I still fervently despise the whole unit limit. Bot a unit per tile limit and a unit per empire limit.
It is neither realistic nor does it seem fun at all.
What will we do when we don't have any more buildings to build?
What will we do when our experienced units are outdated but we don't have the money to update them?
We will sit in the corner and cry. Thats what.
CIV is supposed to be a loose history simulator. The micromanagement is supposed to be linked to your improvements and your cities.
As for units, they are supposed to be stacks you send out to beat up other stacks.
That is how it works in CIV4 and that is how it is perfect.
Changing it is both evil and cruel.
I think you have it exactly backwards.
The completely unlimited building of Civ 4 is moronic. Once 100% of your population is military, you clearly can't build more military units. But the real limit is much lower - somebody has to feed them and produce their equipment. Then somebody has to feed and equip the people feeding an equipping the military. I would suggest that limiting the total number of military units you can have at any one time to be perhaps equal to the sum of the size values of all your cities +1, or something like that, would be better. You have 3 cities of sized 8, 5, and 2? You get to have up to 8+5+2+1= 16 military units. In the very early game this usually won't make much difference. As you move forward it would gradually become a real limit. This would make those happy resources really valuable - increasing the potential population of all cities by 1 represents a large potential increase in your military size.
If you have a finite supply of horses, and you do, then you should not be able to produce an unlimited number of mounted units. I would hope that a single tile allows more than 1 horse unit. Perhaps not initially, but some tech (sometime after the "enable horse pasture" tech, Animal Husbandry in Civ 4) could increase the number of resources provided by the tile. Or perhaps they could work synergystically - if you have just a horse pasture you get 1 horse resource, but if you also have a grain type resource it provides 2 if you allocate that resource to that purpose. Or both in conjunction - have a horse pasture, a grain resource allocated to increase horse production, and the latter tech then the one horse pasture provides 3 horse resources. Or perhaps more. Starting at 2 might be better.
If you have nothing to build in your cities, then build research or money. Or start a war so when your units die you can build replacements.
If your units need upgrading and you have no money, then produce more money by adjusting the sliders or building money. (Well, duh! It's like that in Civ 4 already.)
Units are not "supposed" to be disposable. That they are in Civ 4 is just how it turned out. There is no point in keeping it that way. Getting your people killed off should be a bad thing. "You 47 units go over there and take that city", you command. "The last group of 53 units you sent all died, so I don't think so. You are relieved of command." Say your generals. End of game. You lost due to incompetence. That would be far more realistic - bad leaders got deposed all the time in history, especially by an abused military.

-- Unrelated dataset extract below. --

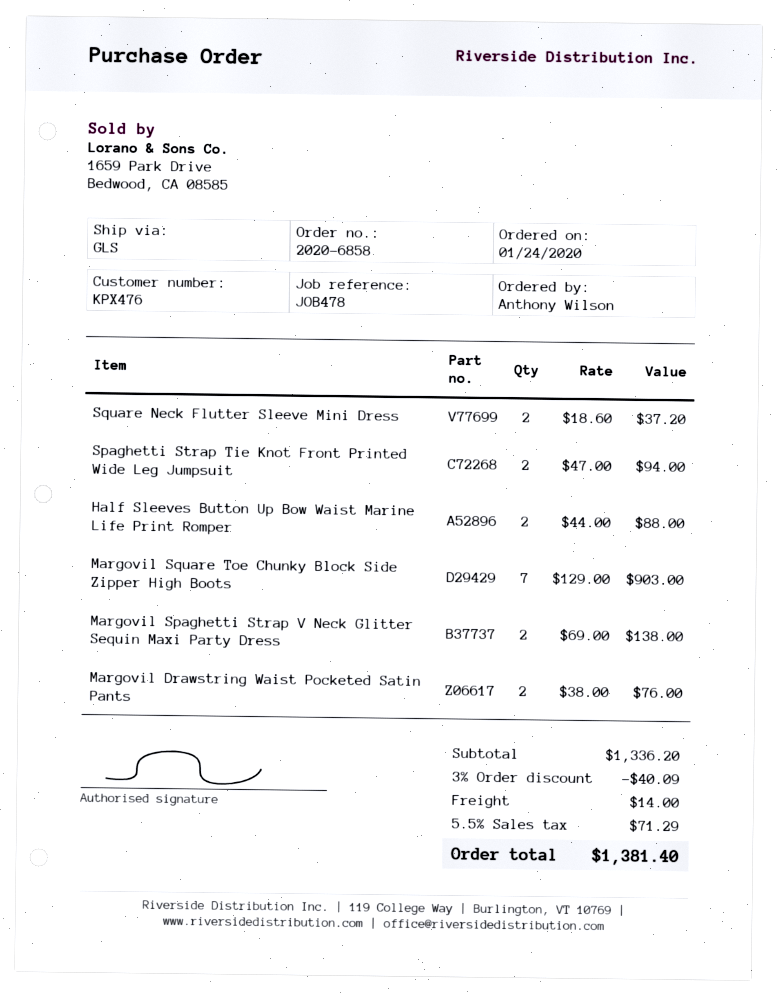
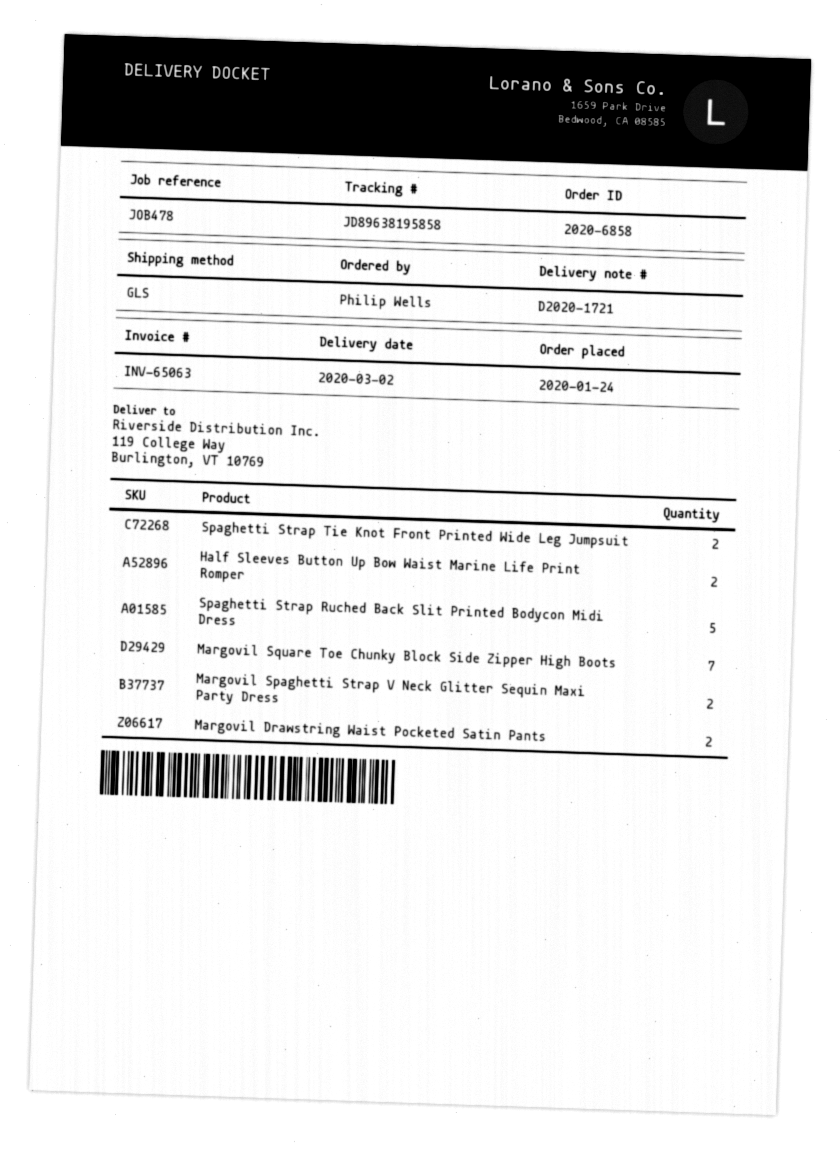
ordered by: Anthony Wilson -> Philip Wells
Square Neck Flutter Sleeve Mini Dress: 2 -> none
Spaghetti Strap Ruched Back Slit Printed Bodycon Midi Dress: none -> 5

I would hope that the 1 military unit per tile is 1 fully active unit per tile, otherwise placing units at strategic locations is greatly impaired since they would block your own units from moving through and you'd have to move the defender out of the way (loosing any fortification bonus, if they still exist) to let the others through. Perhaps something along the lines of 1 unit can be fortified and 1 unit not, and perhaps the unfortified unit that is just passing through does not even receive any defensive bonuses at all even if in a fort on a wooded hill (or whatever) plus give both units some significant overcrowded penalty, allowing the 2nd unit to pass through. But while this would be nice, and somewhat realistic, it is not necessary.